Mais je suis loin d’en avoir fini avec Renée Gourand d’Ablancourt. Outre sa biographie, que j’enrichis presque chaque jour, et qui est un véritable roman, j’aimerais vous présenter aussi sa généalogie, si riche en rebondissements et si stupéfiante que je ne sais pas encore si j’oserais la publier ! Et puis, il y a aussi un autre de ses romans que j’adore et qui me fait frémir et frissonner de plaisir à chaque page,  parce qu’il évoque à la perfection la vie de mes ancêtres, bien que de manière fort stéréotypée et totalement manichéenne, et  je brûle d’envie de partager ce plaisir avec vous…


Petite bibliographie en ligne

En attendant, voici les textes de Renée Gourand d’Ablancourt qu’il est possible de lire en ligne :

Sur ce blog :

René d’Anjou, Autour du Nid, Nouvelle parue en feuilletons dans La Jeune mère ou l’éducation du premier âge.
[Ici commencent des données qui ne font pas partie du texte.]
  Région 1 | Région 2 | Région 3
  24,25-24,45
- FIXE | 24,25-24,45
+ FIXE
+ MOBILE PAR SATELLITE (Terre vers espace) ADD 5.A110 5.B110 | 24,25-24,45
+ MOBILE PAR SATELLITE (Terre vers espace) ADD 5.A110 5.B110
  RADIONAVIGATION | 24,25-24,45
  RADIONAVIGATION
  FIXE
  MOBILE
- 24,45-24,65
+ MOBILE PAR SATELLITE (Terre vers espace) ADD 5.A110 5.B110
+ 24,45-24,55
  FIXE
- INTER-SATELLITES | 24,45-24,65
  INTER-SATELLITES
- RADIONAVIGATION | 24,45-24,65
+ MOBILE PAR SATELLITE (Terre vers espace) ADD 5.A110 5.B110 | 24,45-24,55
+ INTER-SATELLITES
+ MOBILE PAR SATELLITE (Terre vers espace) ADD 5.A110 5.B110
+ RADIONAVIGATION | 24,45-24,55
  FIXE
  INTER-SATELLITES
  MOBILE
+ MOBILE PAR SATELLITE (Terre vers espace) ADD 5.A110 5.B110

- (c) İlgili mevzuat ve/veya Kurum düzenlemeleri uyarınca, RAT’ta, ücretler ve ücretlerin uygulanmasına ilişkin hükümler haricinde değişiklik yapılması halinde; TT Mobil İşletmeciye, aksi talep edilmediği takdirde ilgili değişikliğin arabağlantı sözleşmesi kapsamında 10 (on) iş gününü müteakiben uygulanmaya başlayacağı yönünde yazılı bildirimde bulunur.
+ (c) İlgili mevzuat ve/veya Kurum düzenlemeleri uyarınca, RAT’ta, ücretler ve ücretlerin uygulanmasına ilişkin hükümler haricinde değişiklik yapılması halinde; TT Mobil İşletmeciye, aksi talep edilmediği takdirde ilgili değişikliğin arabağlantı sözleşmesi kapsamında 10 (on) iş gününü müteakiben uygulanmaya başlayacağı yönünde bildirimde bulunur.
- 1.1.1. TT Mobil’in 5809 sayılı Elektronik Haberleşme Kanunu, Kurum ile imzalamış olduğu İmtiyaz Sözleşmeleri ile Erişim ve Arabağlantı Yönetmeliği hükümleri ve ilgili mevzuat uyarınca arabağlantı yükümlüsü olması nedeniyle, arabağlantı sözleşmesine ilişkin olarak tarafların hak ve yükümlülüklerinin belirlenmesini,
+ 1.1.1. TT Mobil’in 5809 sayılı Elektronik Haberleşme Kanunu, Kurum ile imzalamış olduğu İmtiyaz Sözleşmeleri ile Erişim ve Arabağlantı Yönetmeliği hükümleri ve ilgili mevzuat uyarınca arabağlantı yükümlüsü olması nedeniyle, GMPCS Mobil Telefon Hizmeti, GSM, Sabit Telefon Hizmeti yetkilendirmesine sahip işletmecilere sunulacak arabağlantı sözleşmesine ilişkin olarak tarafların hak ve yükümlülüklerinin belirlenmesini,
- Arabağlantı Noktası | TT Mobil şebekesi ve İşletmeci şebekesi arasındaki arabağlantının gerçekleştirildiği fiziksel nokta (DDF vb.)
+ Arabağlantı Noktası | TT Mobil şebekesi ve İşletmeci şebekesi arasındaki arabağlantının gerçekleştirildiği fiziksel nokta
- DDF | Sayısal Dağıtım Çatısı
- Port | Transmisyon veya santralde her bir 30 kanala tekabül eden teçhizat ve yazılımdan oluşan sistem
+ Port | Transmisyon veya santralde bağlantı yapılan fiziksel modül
Journal illustré de l’enfance. 23ème année, n°268, 1896

René d’Anjou, Légendes d’après l’Eden, Nouvelles parues dans Carnet de la Femme : les femmes du XXème siècle, 30 janvier 1905 (4ème année, numéro 4)

René d’Anjou, La Fête-Dieu, Chronique parue dans Carnet de La Femme : Les Femmes du XXe siècle, 30 mai 1905, Année 4, numéro 12)

René d’Anjou, La Parisienne aux Sables, Chronique parue dans Carnet de la Femme : les femmes du XXème siècle, 15 octobre 1906 (6ème année, numéro 26).

Sur Wikisource :

Renée Gouraud, Dieu et Patrie, La Croix, 1897.

René d’Anjou, Véga La Magicienne, L’Indépendant du Cher, 1911.

Sur Gallica :

René d’Anjou, Vagues d’Amour, Librairie des Romans Choisis, 1918.

Gouraud d’Ablancourt, Un éclair dans la nuit, Reims : Hirt et Cie, 1926.

Gouraud d’Ablancourt, En Aragon, Reims : Hirt et Cie, 1926.

Gouraud d’Ablancourt, La Route Perdue, Reims : Hirt et Cie, 1930.

Souvenirs du général comte de Rumigny, aide de camp du roi Louis-Philippe (1789-1860) / publiés par R. M. Gouraud d’Ablancourt, 1921.

Ailleurs

René d’Anjou, « La Vie d’une mondaine en 1977 », in La Jeune Mère ou l’éducation du premier âge. Journal illustré de l’enfance, n° 289, 1897. (Sur le blog ARCHEOSF et RETRODRAMA).